- [THE RECORDS]:

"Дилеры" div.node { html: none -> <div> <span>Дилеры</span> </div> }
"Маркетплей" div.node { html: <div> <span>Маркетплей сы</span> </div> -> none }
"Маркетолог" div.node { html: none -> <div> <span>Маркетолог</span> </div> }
--
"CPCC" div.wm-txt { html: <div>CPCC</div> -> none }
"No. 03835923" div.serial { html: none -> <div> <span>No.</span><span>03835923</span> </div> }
---
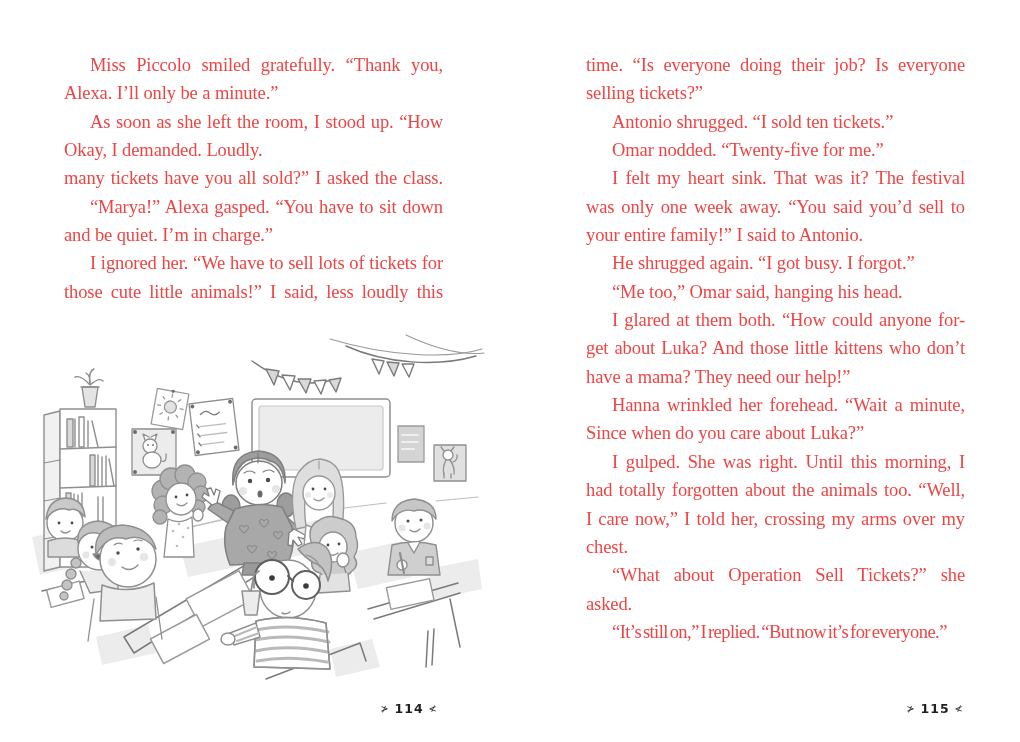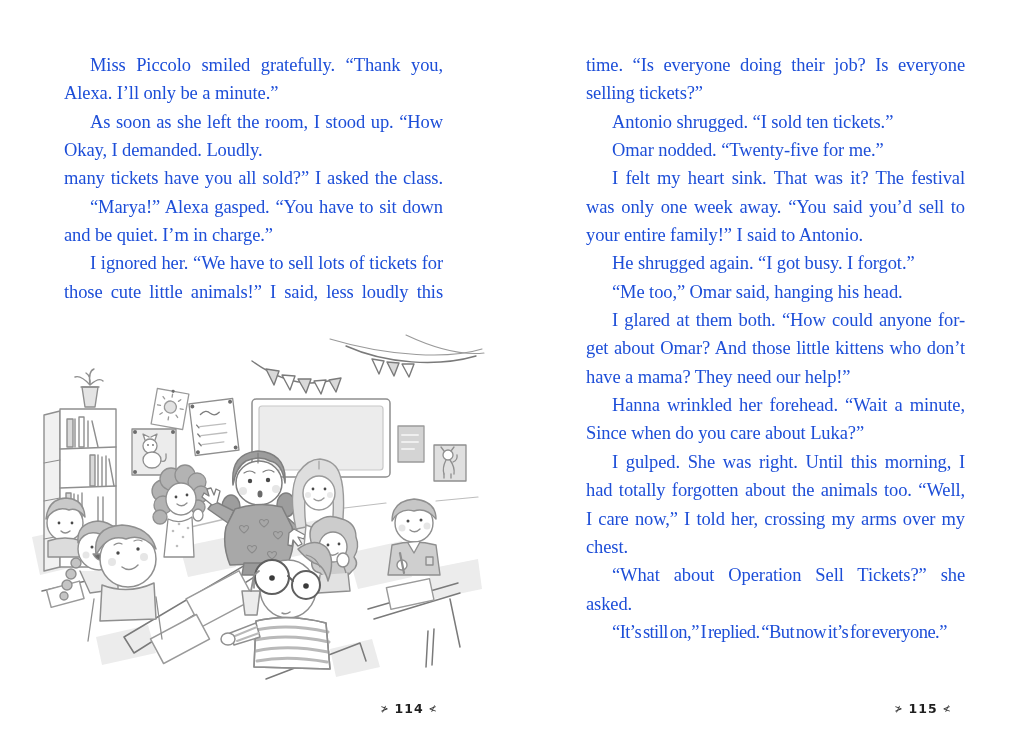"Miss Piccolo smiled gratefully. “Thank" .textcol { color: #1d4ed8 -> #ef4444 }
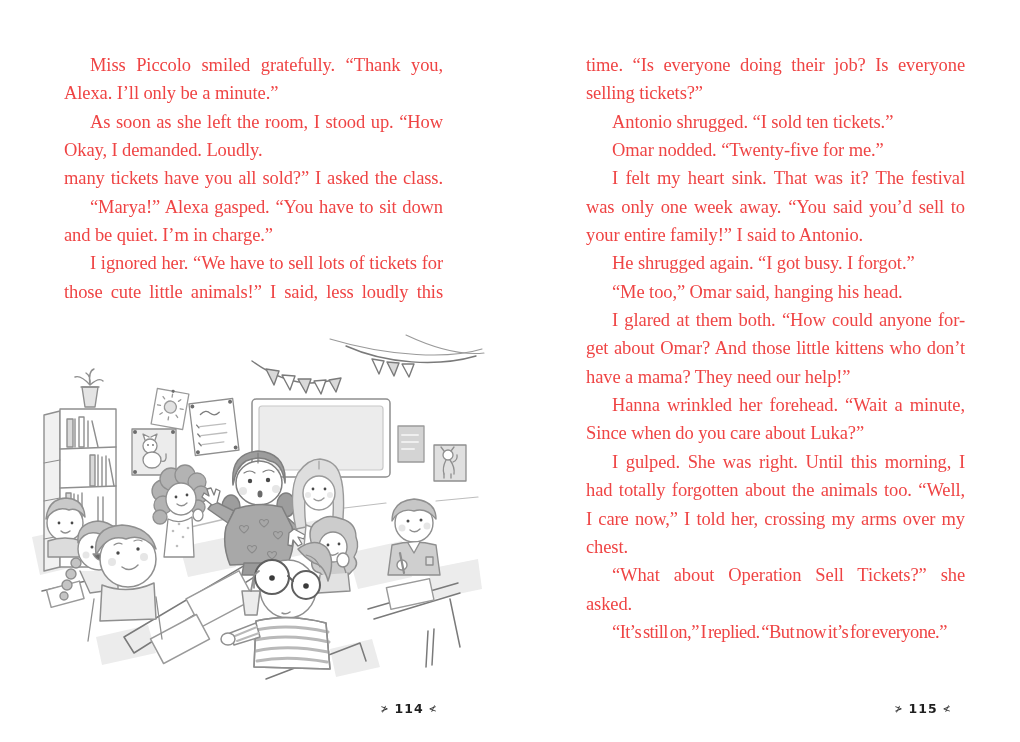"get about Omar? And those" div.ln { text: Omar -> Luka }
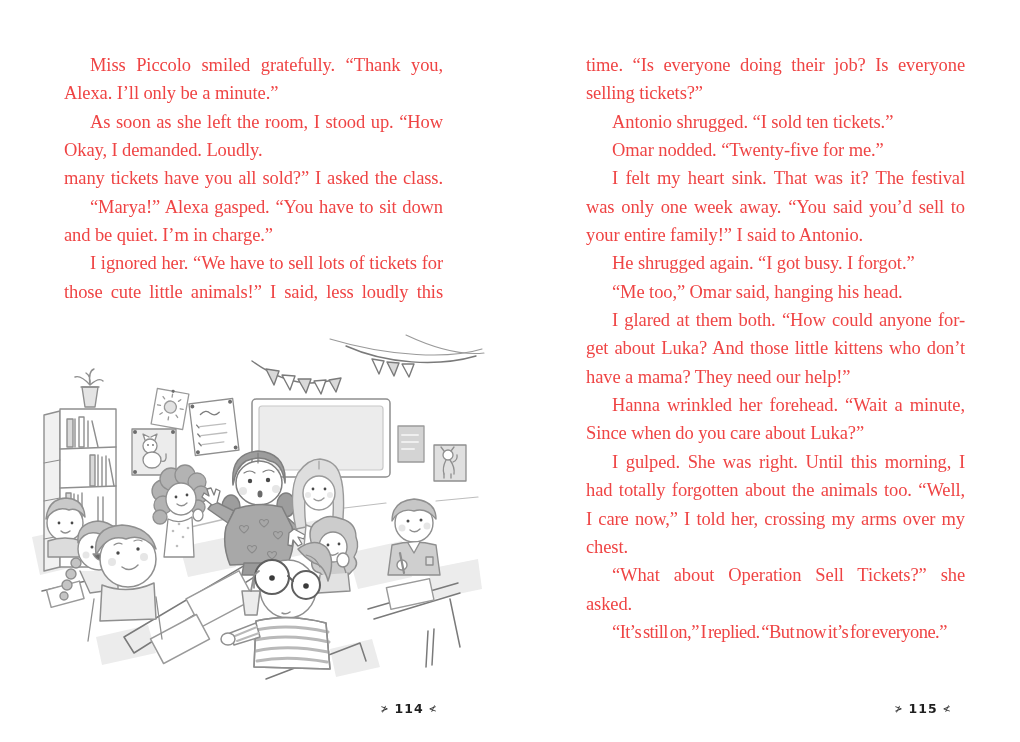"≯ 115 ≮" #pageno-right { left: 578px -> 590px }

- [REQUIREMENT]:
Look back over the records above. Reproduce exactly everything from the line with "Piccolo smiled gratefully." down to the line with "left: 578px ->", inclusive, and leave the pictures out.

- [COMPLETED EXERCISE]:
"Miss Piccolo smiled gratefully. “Thank" .textcol { color: #1d4ed8 -> #ef4444 }
"get about Omar? And those" div.ln { text: Omar -> Luka }
"≯ 115 ≮" #pageno-right { left: 578px -> 590px }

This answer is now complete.